**What the exercise asks**
Give the count of lines in the records that contain the string "Cemitério", and write nothing but that number.

**Entries shown**

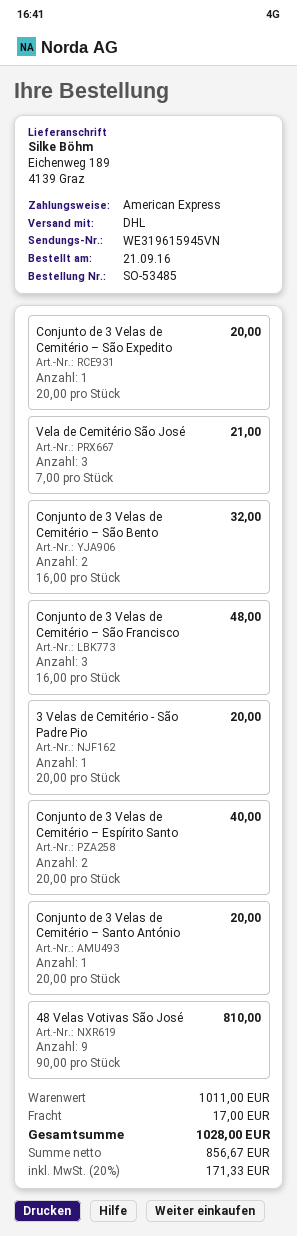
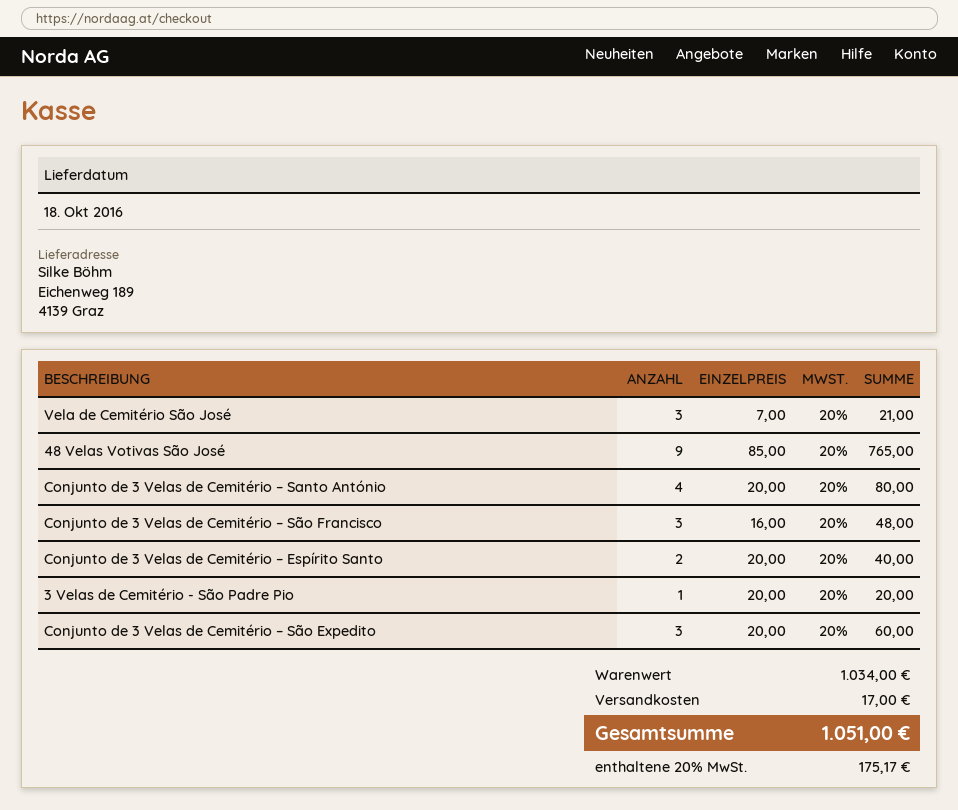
Conjunto de 3 Velas de Cemitério – São Expedito: 1 x 20.00 = 20.00 -> 3 x 20.00 = 60.00
Conjunto de 3 Velas de Cemitério – São Bento: 2 x 16.00 = 32.00 -> none
Conjunto de 3 Velas de Cemitério – Santo António: 1 x 20.00 = 20.00 -> 4 x 20.00 = 80.00
48 Velas Votivas São José: 9 x 90.00 = 810.00 -> 9 x 85.00 = 765.00
subtotal: 1011.00 -> 1034.00
tax: 20% = 171.33 -> 20% = 175.17
total: 1028.00 -> 1051.00

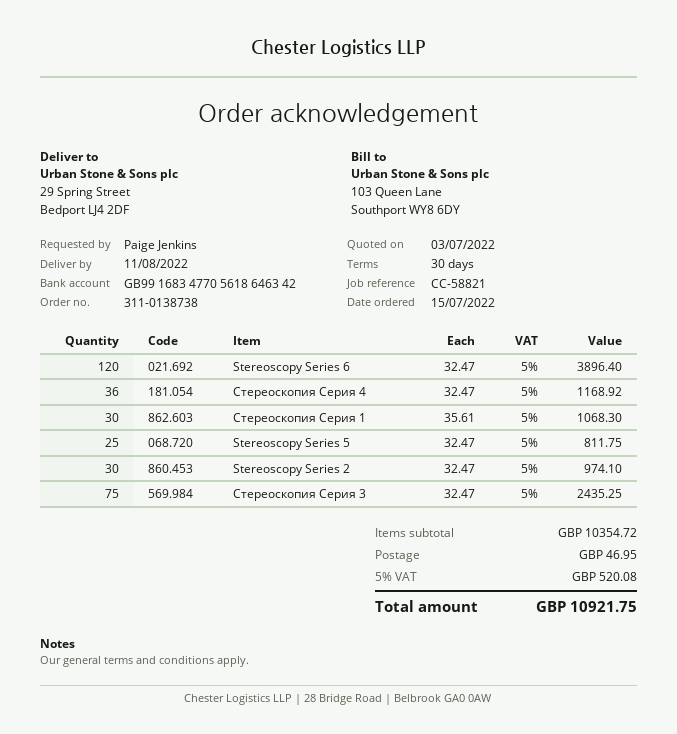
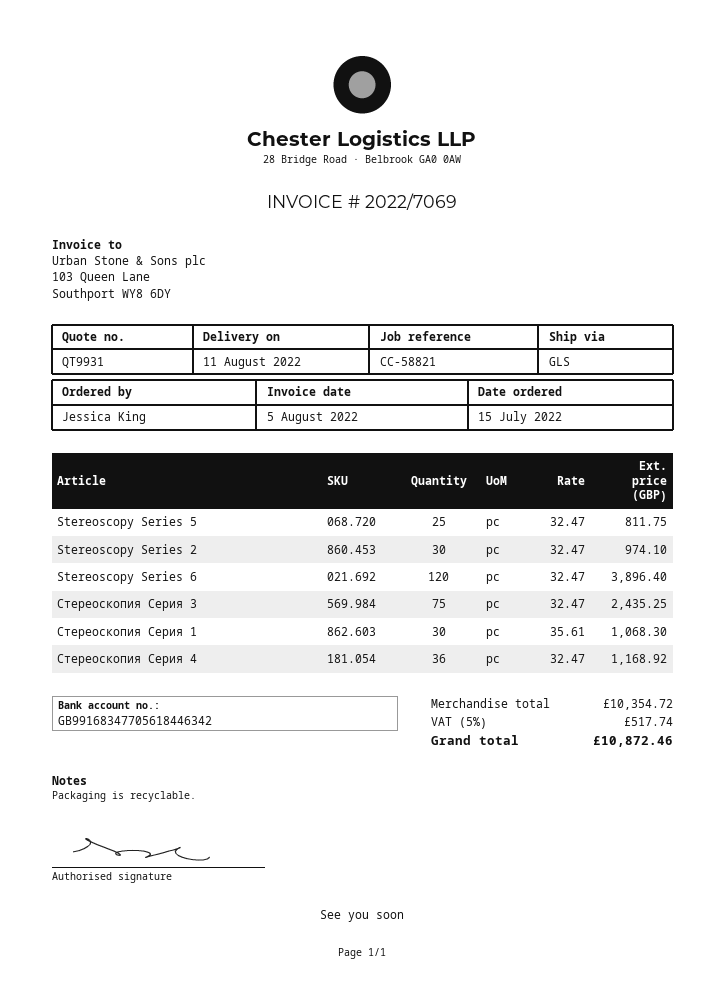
ordered by: Paige Jenkins -> Jessica King
bank account: GB99168347705618646342 -> GB99168347705618446342
shipping: 46.95 -> none
tax: 5% = 520.08 -> 5% = 517.74
total: 10921.75 -> 10872.46

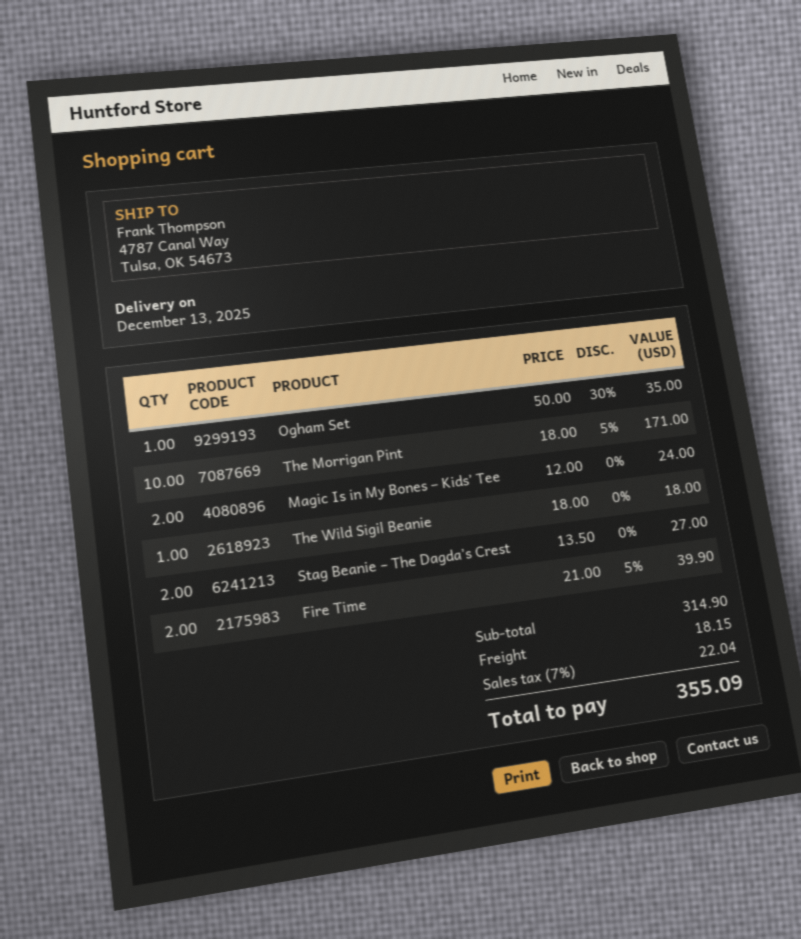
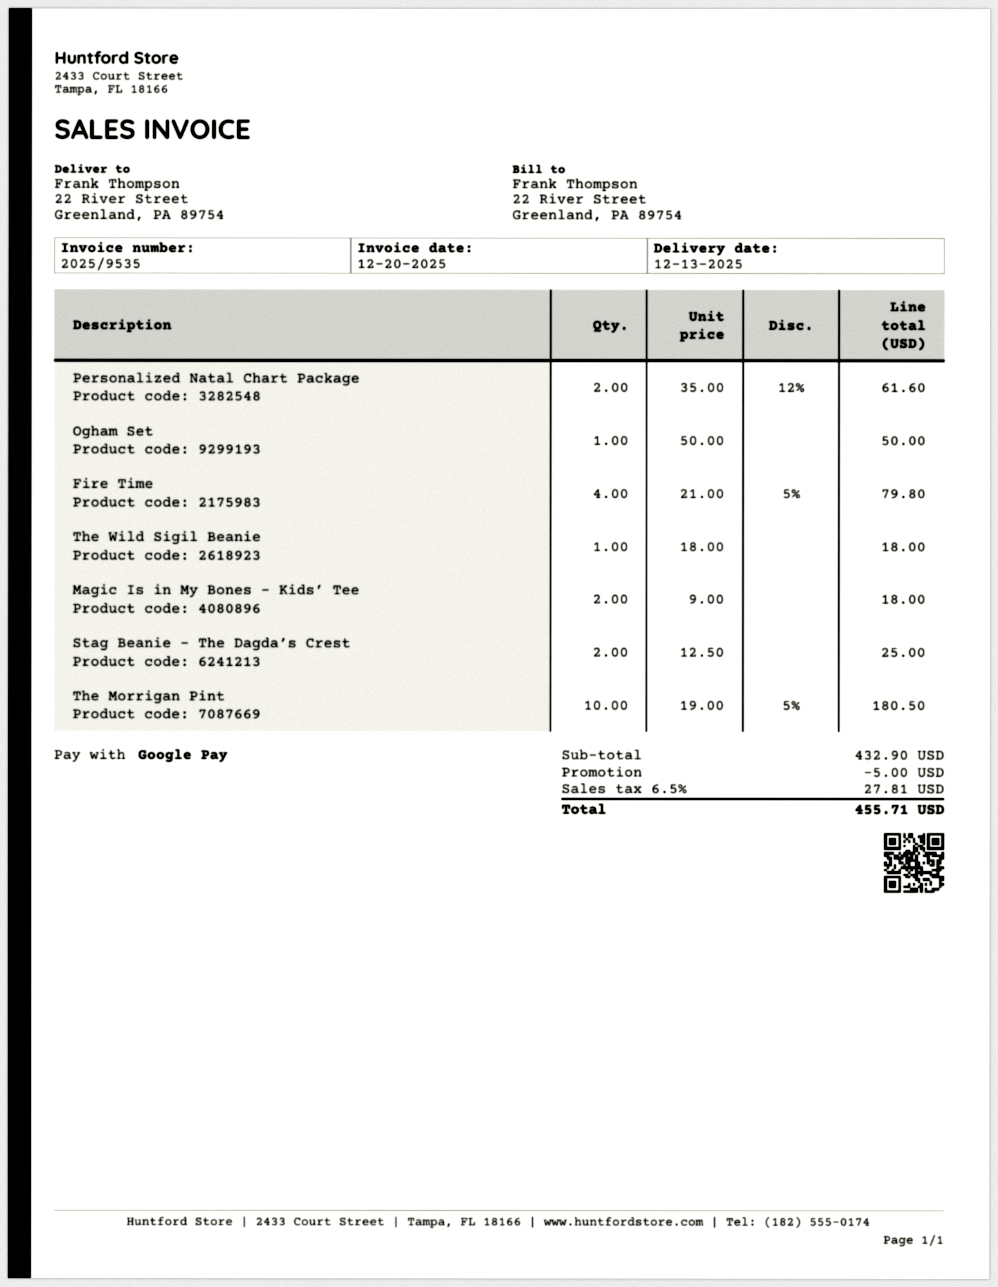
ship to: 4787 Canal Way, Tulsa, OK 54673 -> 22 River Street, Greenland, PA 89754
Ogham Set: 1 x 50.00 - 30% = 35.00 -> 1 x 50.00 = 50.00
The Morrigan Pint: 10 x 18.00 - 5% = 171.00 -> 10 x 19.00 - 5% = 180.50
Magic Is in My Bones – Kids’ Tee: 2 x 12.00 = 24.00 -> 2 x 9.00 = 18.00
Stag Beanie – The Dagda’s Crest: 2 x 13.50 = 27.00 -> 2 x 12.50 = 25.00
Fire Time: 2 x 21.00 - 5% = 39.90 -> 4 x 21.00 - 5% = 79.80
Personalized Natal Chart Package: none -> 2 x 35.00 - 12% = 61.60
subtotal: 314.90 -> 432.90
discount: none -> 5.00
shipping: 18.15 -> none
tax: 7% = 22.04 -> 6.5% = 27.81
total: 355.09 -> 455.71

**Output for this exercise**
3